Intersection of Two Linked Lists
Write a program to find the node at which the intersection of two singly linked lists begins.
- If the two linked lists have no intersection at all, return null.
- The linked lists must retain their original structure after the function returns.
- You may assume there are no cycles anywhere in the entire linked structure.
Example:
The following two linked lists:
A: a1 → a2
↘
c1 → c2 → c3
↗
B: b1 → b2 → b3
begin to intersect at node c1.
Solution:
- find the length of A and B (lenA, lenB)
- if lenA > lenB, linked list A need to forward lenA - lenB nodes; if lenB > lenA, linked list B need to forward lenB nodes.
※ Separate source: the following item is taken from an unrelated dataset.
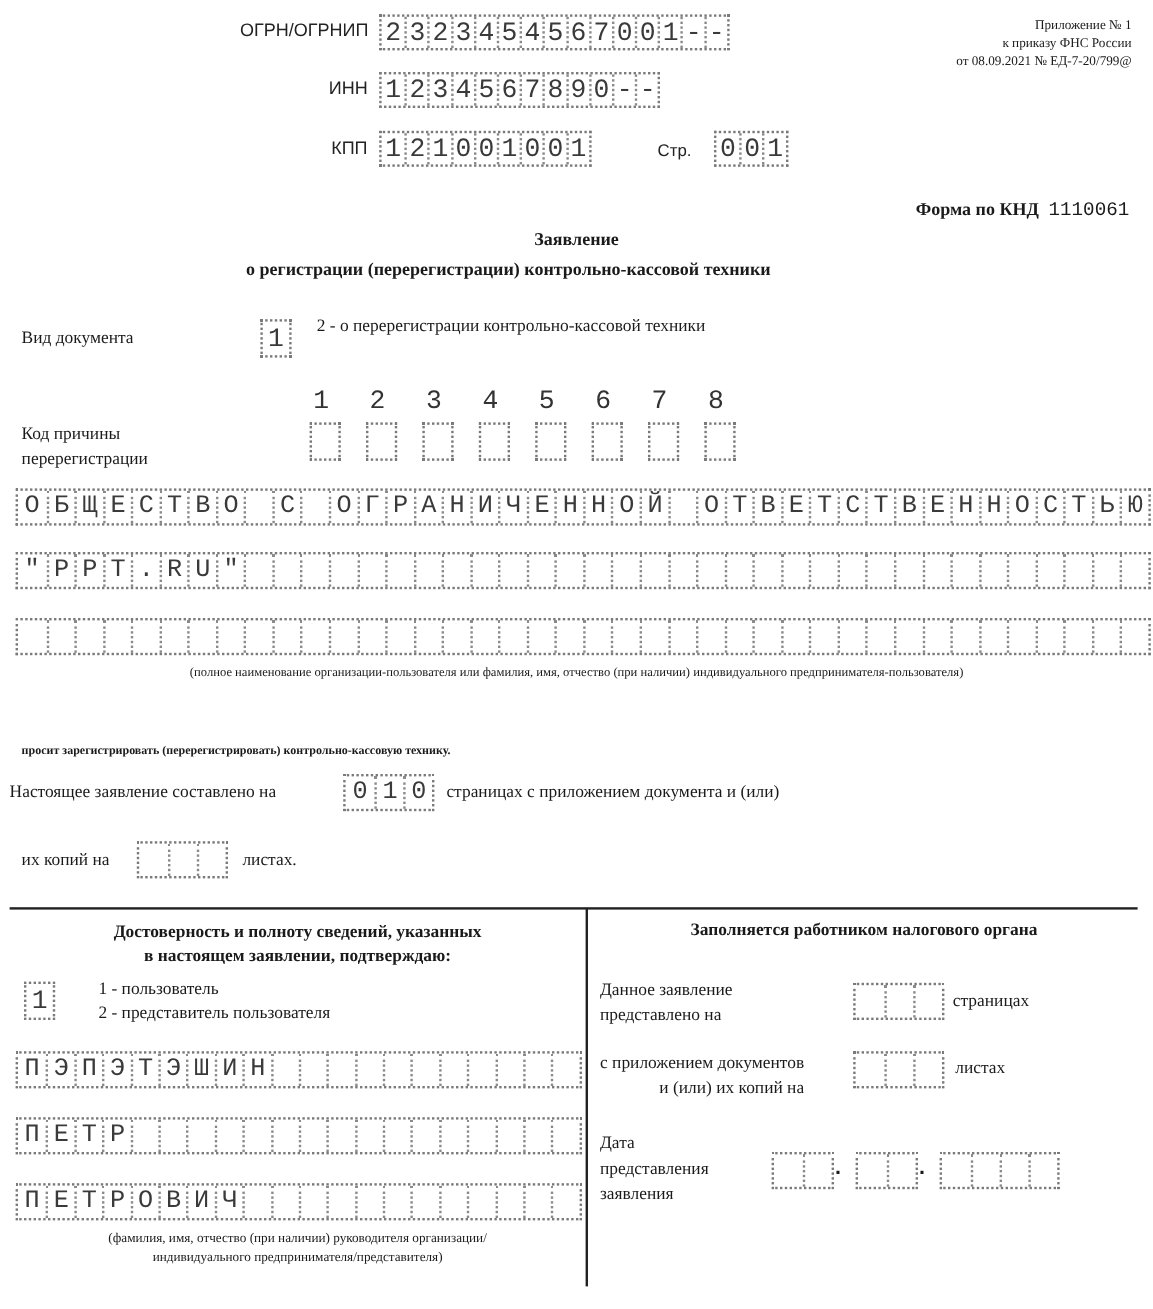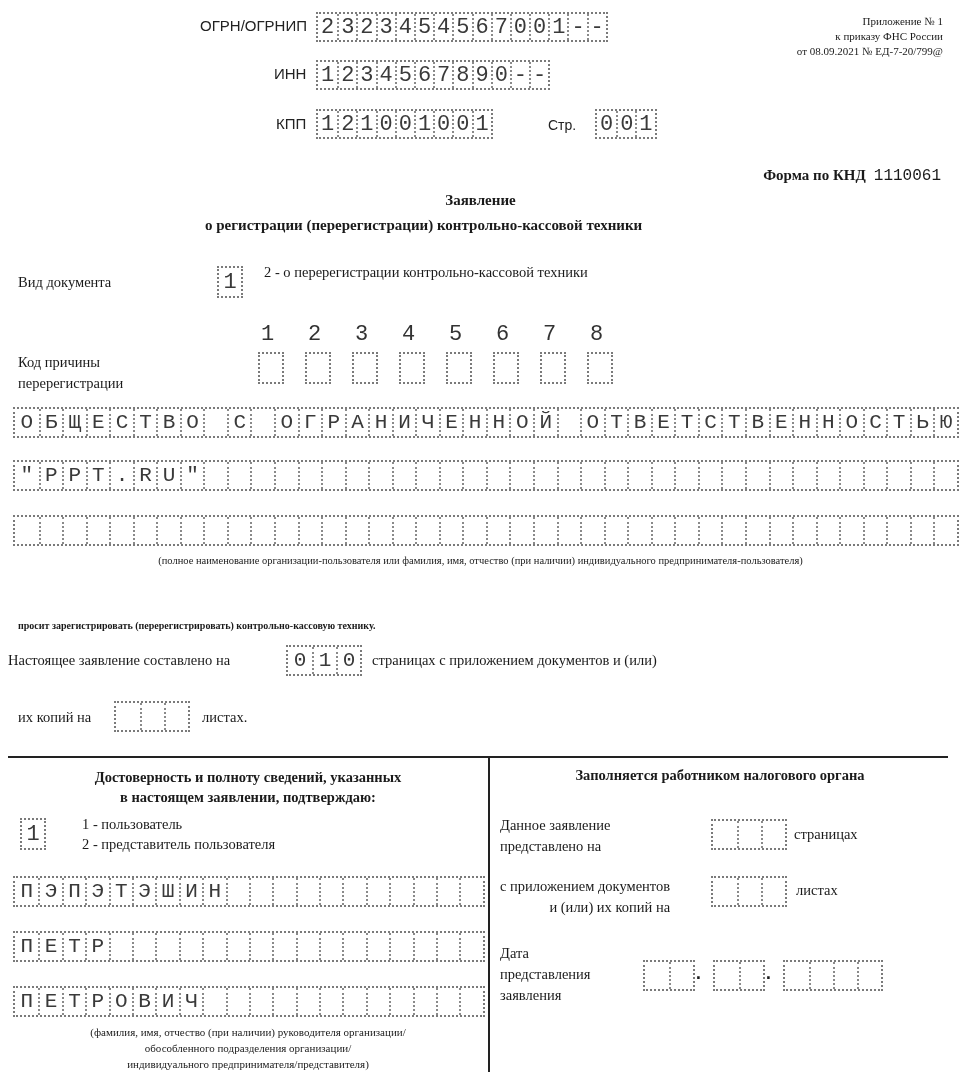"страницах с приложением документов и" div.abs { text: документов -> документа }
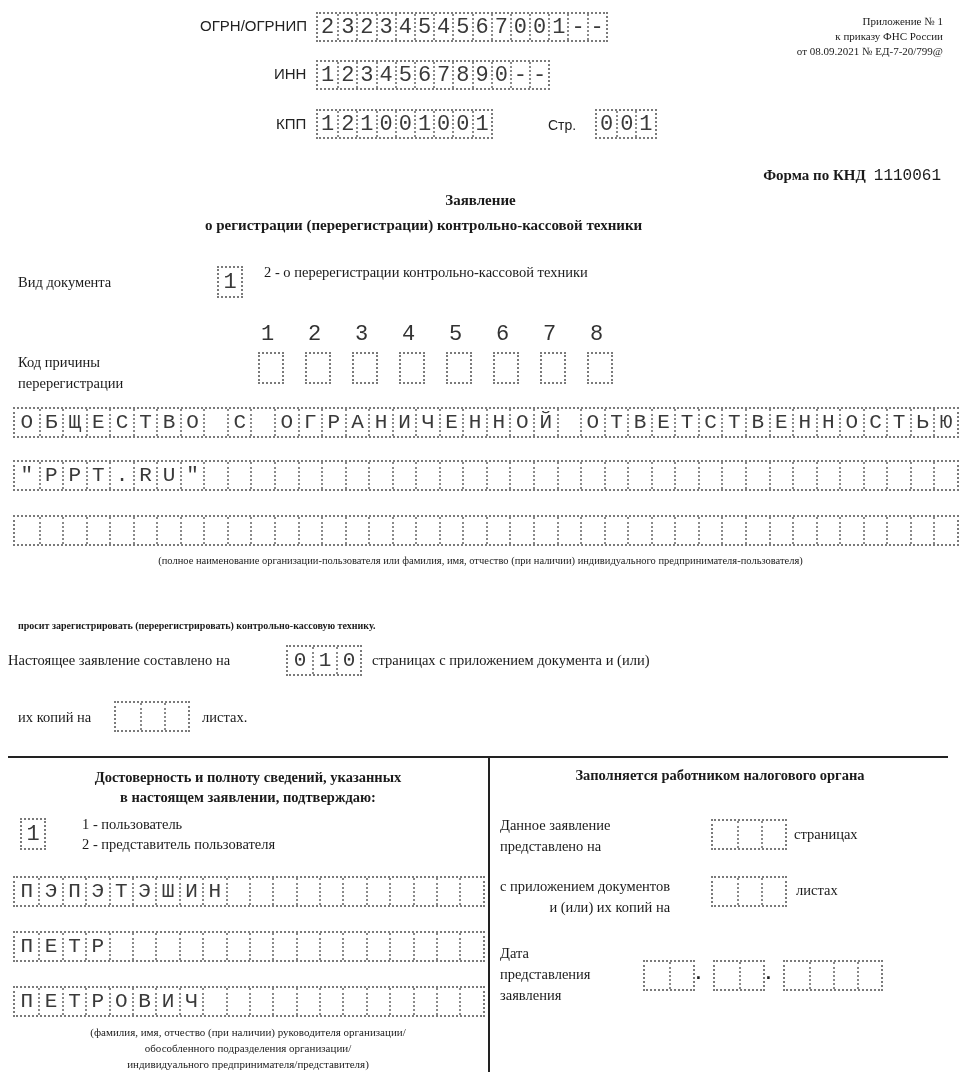"обособленного подразделения организации/" div { html: <div>обособленного подразделения организации/</div> -> none }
- forward both A and B, if we find both A and B are pointing to same node, return it; if we travel all nodes in both A and B, return null.
Code:
public class Solution {
/**
* @param headA: the first list
* @param headB: the second list
* @return: a ListNode
*/
public ListNode getIntersectionNode(ListNode headA, ListNode headB) {
if (headA == null || headB == null) {
return null;
}
int lenA = findLength(headA);
int lenB = findLength(headB);
ListNode curA = headA;
ListNode curB = headB;
if (lenA > lenB) {
curA = moveK(curA, lenA - lenB);
} else if (lenA < lenB) {
curB = moveK(curB, lenB - lenA);
}
while (curA != null && curB != null) {
if (curA == curB) {
return curA;
} else {
curA = curA.next;
curB = curB.next;
}
}
return null;
}
private int findLength(ListNode root) {
int len = 0;
while (root != null) {
len++;
root = root.next;
}
return len;
}
private ListNode moveK(ListNode root, int k) {
for (int i = 0; i < k; i++) {
if (root != null) {
root = root.next;
}
}
return root;
}
}